Search
  • PMG

So we never forget...

This day, Sept. 11, remains in our collective minds as one of horror, of tragedy and, ultimately, of the triumph of the spirit.


September 11, 2001 was a beautiful fall day. At Shippensburg University where I was Executive Director for University Communications and Marketing, members of the university’s leadership team were having our annual opening breakfast. When we got back to our respective offices, news began coming in about a plane hitting one of the Twin Towers in New York City. Televisions were hurriedly turned on as we gathered in the conference room of then-President Anthony F. Ceddia.

Video showed flames coming from the tower. Minutes later, a second plane hit the second tower.

Like the rest of the country, and world, we were stunned and shocked. How could this be happening? Then it happened again. A third plane had just hit the Pentagon. Word was then spreading of a fourth hijacked plane was flying across Pennsylvania, destination unknown but assumed to be heading toward Washington, D.C. That plane later crashed in a field in Shanksville, Pa., less than 100 miles from Shippensburg.

Discussion immediately began about what this meant for the campus community, and what needed to be done during this chaotic time. We implemented plans to provide various support structures and began communications with the campus. During the next few days and for several subsequent weeks, we used various methods to keep the campus community up-to-date on what was happening locally and nationally.

This was pre-social media so communicating was limited to the then-current methods, including e-mail, phonemail and, most importantly, face-to-face meetings, either collectively or individually.

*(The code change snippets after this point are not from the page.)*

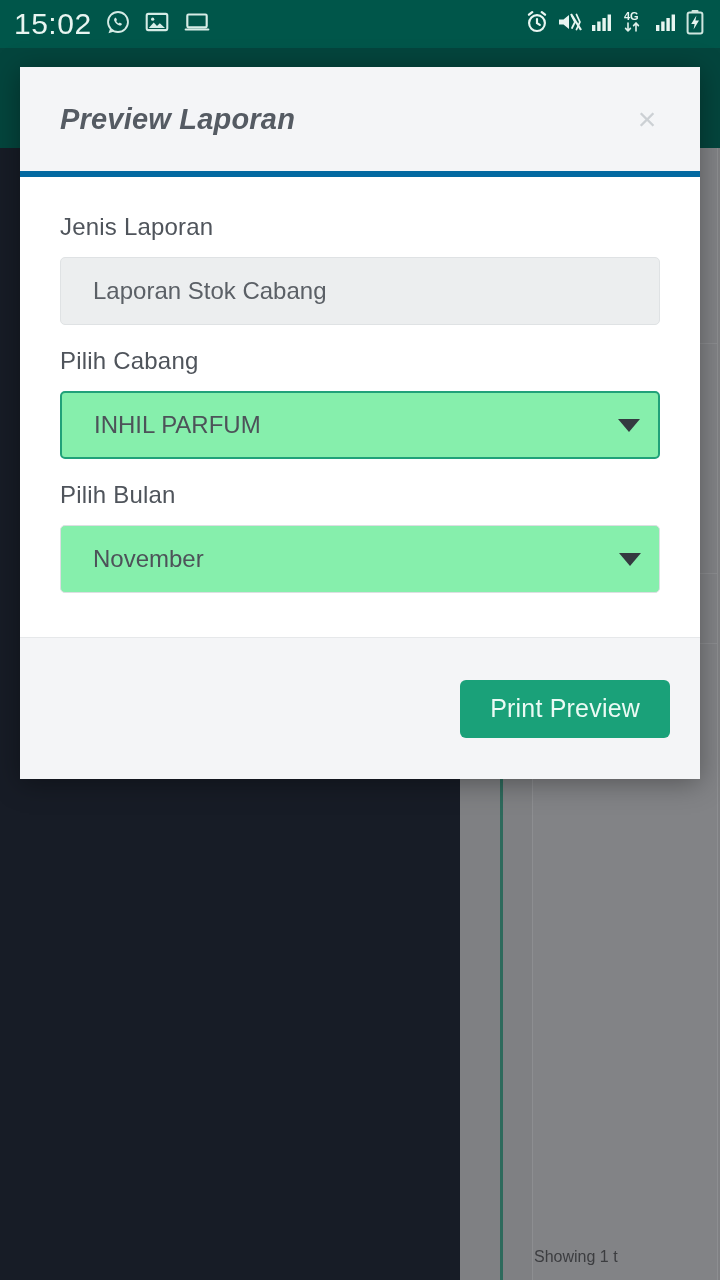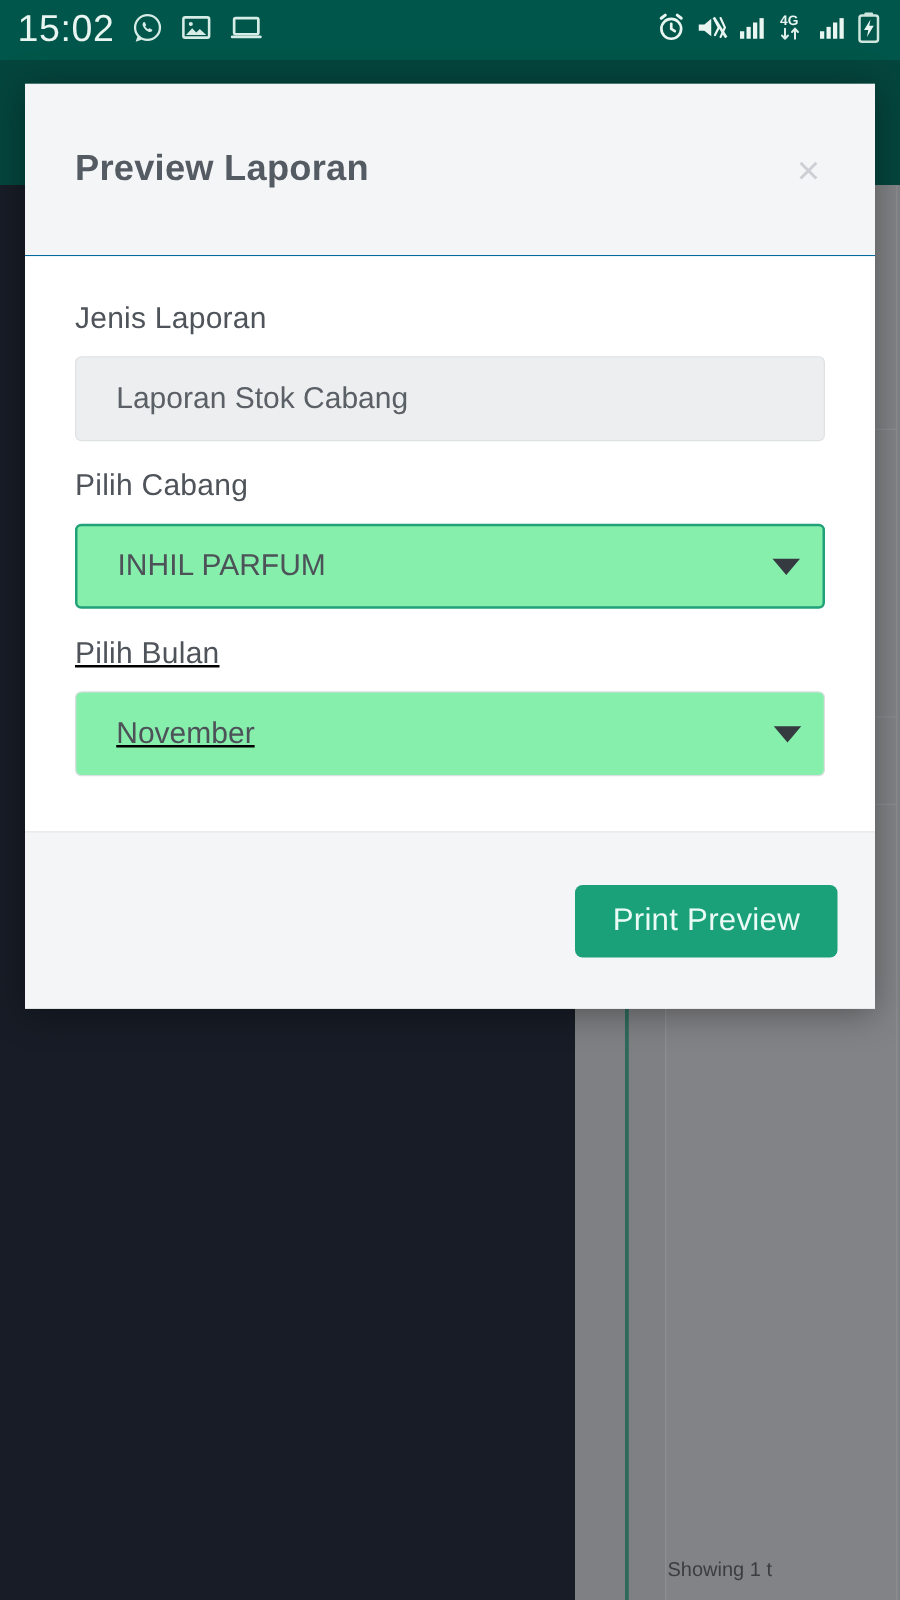--- a/index.html
+++ b/index.html
@@ -143,25 +143,26 @@
     position: absolute;
     left: 20px;
     top: 67px;
     width: 680px;
     background: #ffffff;
     box-shadow: 0 4px 26px rgba(0,0,0,0.35);
     overflow: hidden;
   }
   .modal-header {
     background: #f4f5f7;
-    border-bottom: 1px solid #0369a1;
-    height: 138px;
+    border-bottom: 6px solid #0369a1;
+    height: 110px;
     display: flex;
     align-items: center;
     padding: 0 40px;
+    font-style: italic;
   }
   .modal-title {
     font-size: 29px;
     font-weight: bold;
     color: #555b63;
     letter-spacing: 0.2px;
   }
   .modal-close {
     margin-left: auto;
     font-size: 32px;
@@ -169,21 +170,21 @@
     color: #ccd0d4;
     cursor: pointer;
     font-weight: normal;
     padding: 6px 4px;
   }
   .modal-body {
     background: #fff;
     padding: 36px 40px 44px 40px;
   }
   .field { margin-bottom: 22px; }
-  .field:last-child { margin-bottom: 0; text-decoration: underline; }
+  .field:last-child { margin-bottom: 0; }
   .field-label {
     display: block;
     font-size: 24px;
     color: #4f545b;
     margin-bottom: 16px;
     letter-spacing: 0.2px;
   }
   .ctl {
     position: relative;
     height: 68px;

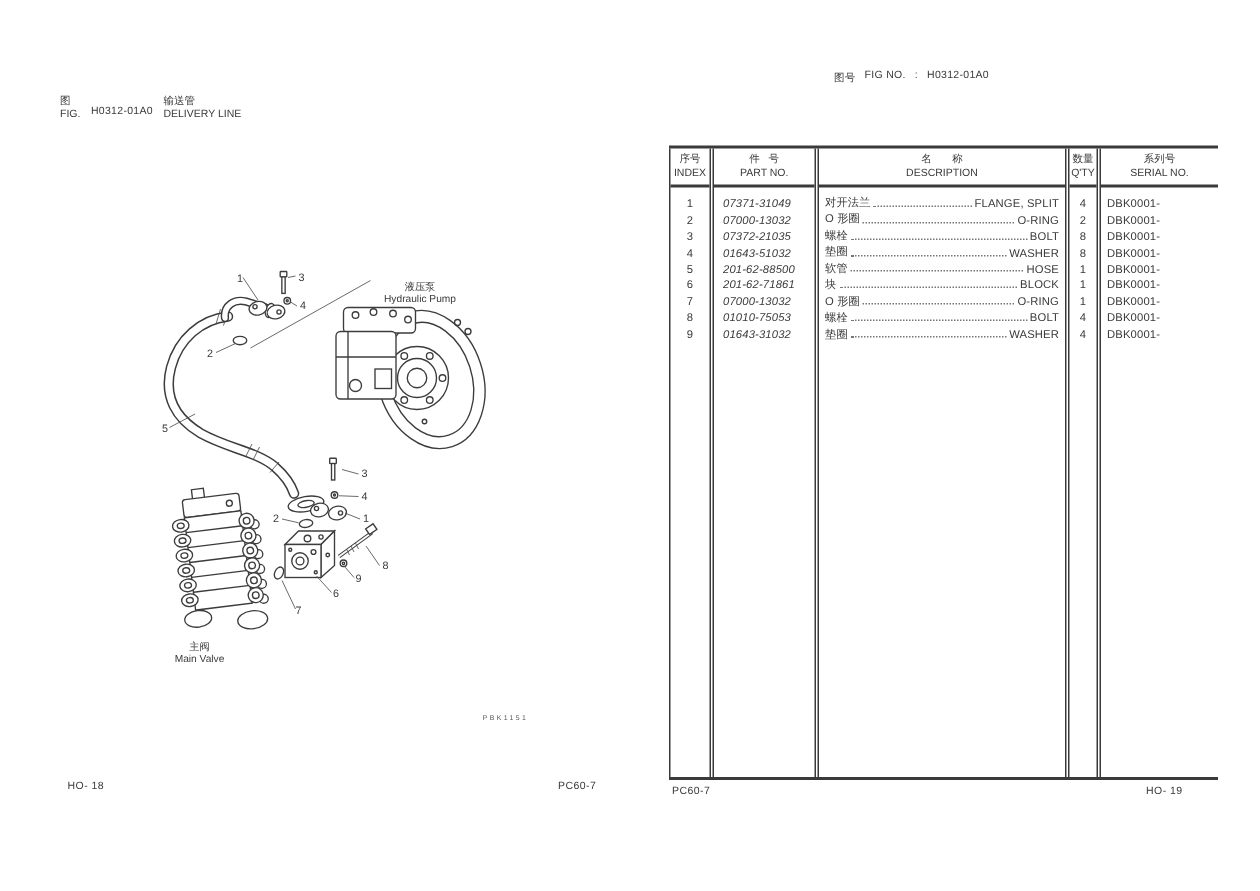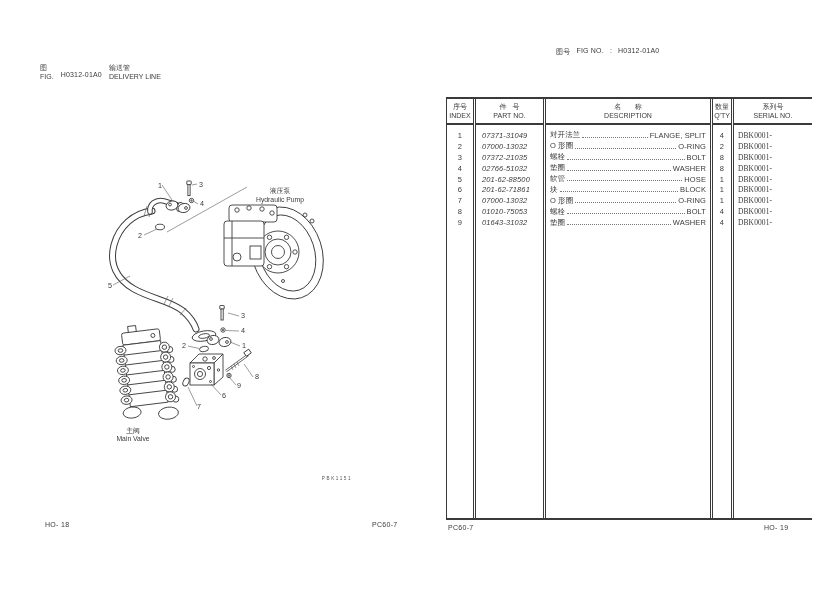--- a/index.html
+++ b/index.html
@@ -27,21 +27,21 @@
   .col-part{width:70px;border-left:3px double #3a3a3a;}
   .col-desc{width:167px;border-left:3px double #3a3a3a;}
   .col-qty{width:21px;border-left:3px double #3a3a3a;}
   .col-serial{width:81px;border-left:3px double #3a3a3a;}
   .th{height:24px;border-bottom:2px solid #3a3a3a;display:flex;flex-direction:column;justify-content:center;align-items:center;font-size:7px;line-height:9px;color:#3a3a3a;text-align:center;white-space:pre;}
   .tb{padding-top:5px;}
   .cell{height:10.9px;display:flex;align-items:center;font-size:7.5px;color:#3a3a3a;letter-spacing:.1px;white-space:nowrap;}
   .col-index .cell{justify-content:center;}
   .col-part .cell{padding-left:6px;font-style:italic;}
   .col-qty .cell{justify-content:center;}
-  .col-serial .cell{padding-left:4px;font-family:Liberation Serif, serif;}
+  .col-serial .cell{padding-left:4px;}
   .col-desc .cell{padding:0 4px;}
   .dots{flex:1;border-bottom:1px dotted #777;margin:0 2px 3px 2px;align-self:flex-end;min-width:6px;}
 
   
   .diagram{position:absolute;left:30px;top:150px;}
   .diagram svg{display:block;}
   .ln{stroke:#3c3c3c;stroke-width:.9;fill:none;}
   .lnw{stroke:#3c3c3c;stroke-width:.9;fill:#fff;}
   .thin{stroke:#4a4a4a;stroke-width:.55;fill:none;}
   .tube-o{stroke:#3c3c3c;stroke-width:7;fill:none;stroke-linecap:round;}
@@ -280,21 +280,21 @@
 
     <div class="col col-part">
       <div class="th">
         <span>件   号</span>
         <span>PART NO.</span>
       </div>
       <div class="tb">
         <div class="cell">07371-31049</div>
         <div class="cell">07000-13032</div>
         <div class="cell">07372-21035</div>
-        <div class="cell">02766-51032</div>
+        <div class="cell">01643-51032</div>
         <div class="cell">201-62-88500</div>
         <div class="cell">201-62-71861</div>
         <div class="cell">07000-13032</div>
         <div class="cell">01010-75053</div>
         <div class="cell">01643-31032</div>
       </div>
     </div>
 
     <div class="col col-desc">
       <div class="th">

Questions as to why it happened, and how it happened were asked and discussed in every possible venue on campus. No matter what the venue or location, central to all of those conversations was the personal contact everyone needed at that time. From candlelight vigils, to a walk-in hour with the university president to a campus-wide memorial service, the campus family shared its grief, hopes and prayers together.

Nowhere was this contact more important or more prevalent than that between faculty and students. Whether it was during class periods, in solemn office-hour meetings, or conversations while walking across campus, faculty members provided an invaluable service to the students. Their traditional role of teacher and mentor took on new meaning as they helped guide students who had never seen the horrors of war toward an understanding of the events, their causes and their eventual meaning.

Several days after the tragedies, I was in a conversation with a faculty member and we were discussing the university’s response. I said that the guidance faculty members shared with the students was the true foundation of Shippensburg University, and, in fact, the true strength of our nation.

The faculty member noted that she always knew what she was doing — teaching — was important, but she never felt more valuable or needed than she did in the aftermath of this nation’s tragedy as she met with students to help them during this difficult time.

No electronic communication, no computer technology, no impersonal sharing of information by videoconferencing can replace what she and her fellow faculty members had done, nor can it measure up to the support or solace she had provided.

Technology may move at the speed of light, but it can never move at the speed of the heart.

Today, on the 19th anniversary of that tragic day, we can honor the memory of the victims by living our lives as best as we can, and by holding our loved ones closer as we all see the fragility — and sanctity — of life.